What Can Assemblyline Learn From Other Malware Analysis Projects?

Assemblyline Blog Entry #9

Photo by Priscilla Du Preez on Unsplash

In the previous article, “The Great OneNote Scramble of 2023”, we discussed how a OneNote malware campaign last year provided several opportunities for the Canadian Centre for Cyber Security to react defensively by improving Assemblyline, whether that is with new services, heuristics, signatures, or identification rules.

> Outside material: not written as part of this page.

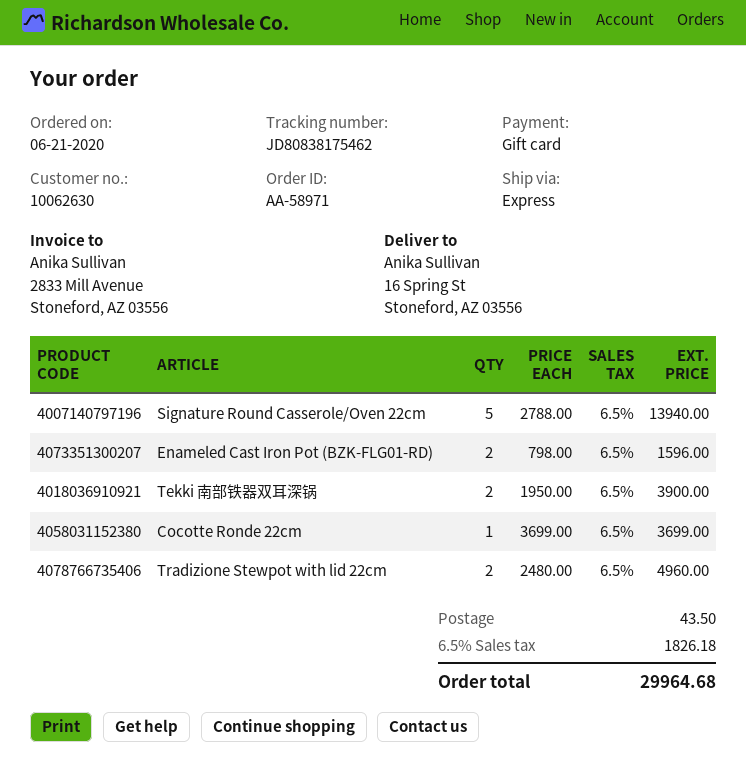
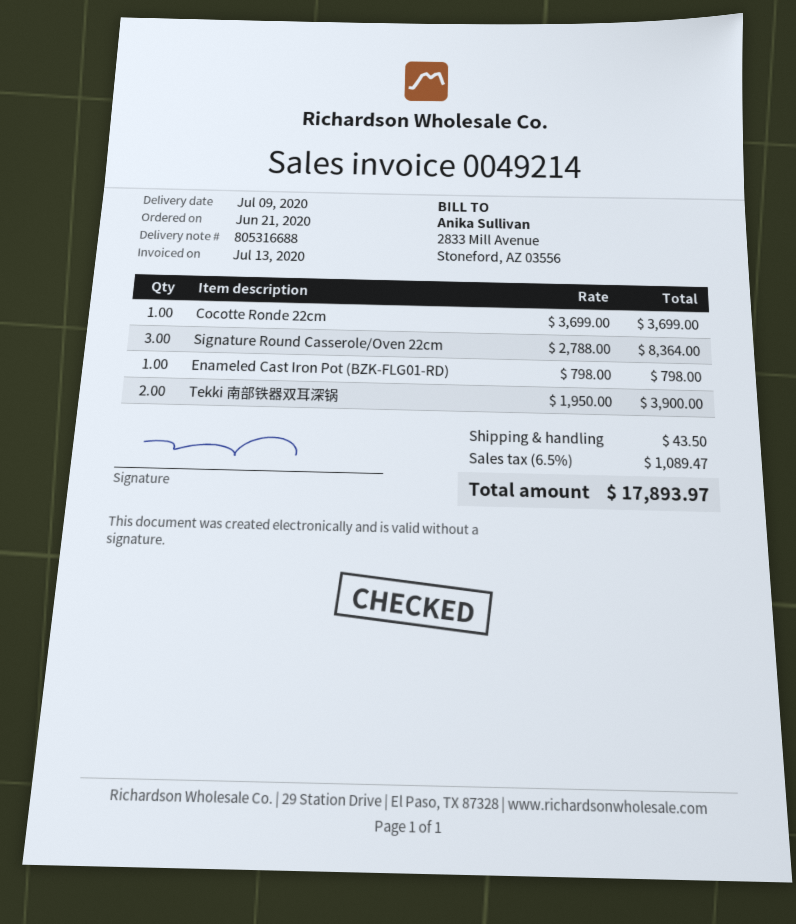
Signature Round Casserole/Oven 22cm: 5 x 2788.00 = 13940.00 -> 3 x 2788.00 = 8364.00
Enameled Cast Iron Pot (BZK-FLG01-RD): 2 x 798.00 = 1596.00 -> 1 x 798.00 = 798.00
Tradizione Stewpot with lid 22cm: 2 x 2480.00 = 4960.00 -> none
tax: 6.5% = 1826.18 -> 6.5% = 1089.47
total: 29964.68 -> 17893.97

Assemblyline is a relatively mature open-source project (v3 released on GitHub in 2017, and v4 in 2020). Starting with a few developers, the Assemblyline team has grown to 10 or so people at the CCCS working on improving it on any given weekday. That being said, our development is driven by our clients at the Government of Canada and critical infrastructure partners as well as active members in the open-source community (join our Discord!).

Other than Assemblyline, several other open-source malware analysis tools are popular in the cyber security community, which is great! I wanted to find what Assemblyline could learn from these tools to improve the Government of Canada’s defences. One of my cyber analyst colleagues and I spent two weeks looking at these tools to find anything worth integrating into Assemblyline, and this article will discuss those findings.

How did we choose the tools to be compared?

A combination of word-of-mouth from our Discord community and conferences, and the number of GitHub stars associated with the project. Although this process is largely subjective, it elicited very positive results, which will be discussed below. If you are aware of any projects that were missed and deserve to be investigated, please let us know!

What tools were compared?

<a href="https://medium.com/media/aa56ab5f2b6a7c980829c633e0e87b53/href">https://medium.com/media/aa56ab5f2b6a7c980829c633e0e87b53/href</a>

If you are the maintainer or are a fan of one of these tools and believe that something is incorrect or should be included, please reach out!

What was the goal?

The goal was to improve Assemblyline’s file analysis capabilities, including:

  • file types analyzed
  • malicious/suspicious indicators raised
  • integration with other open source tools
  • identifying possible system improvements not originally defined

We did not compare file throughput, the prettiest user interface, most integrations with other systems, or how the tool was designed to be used.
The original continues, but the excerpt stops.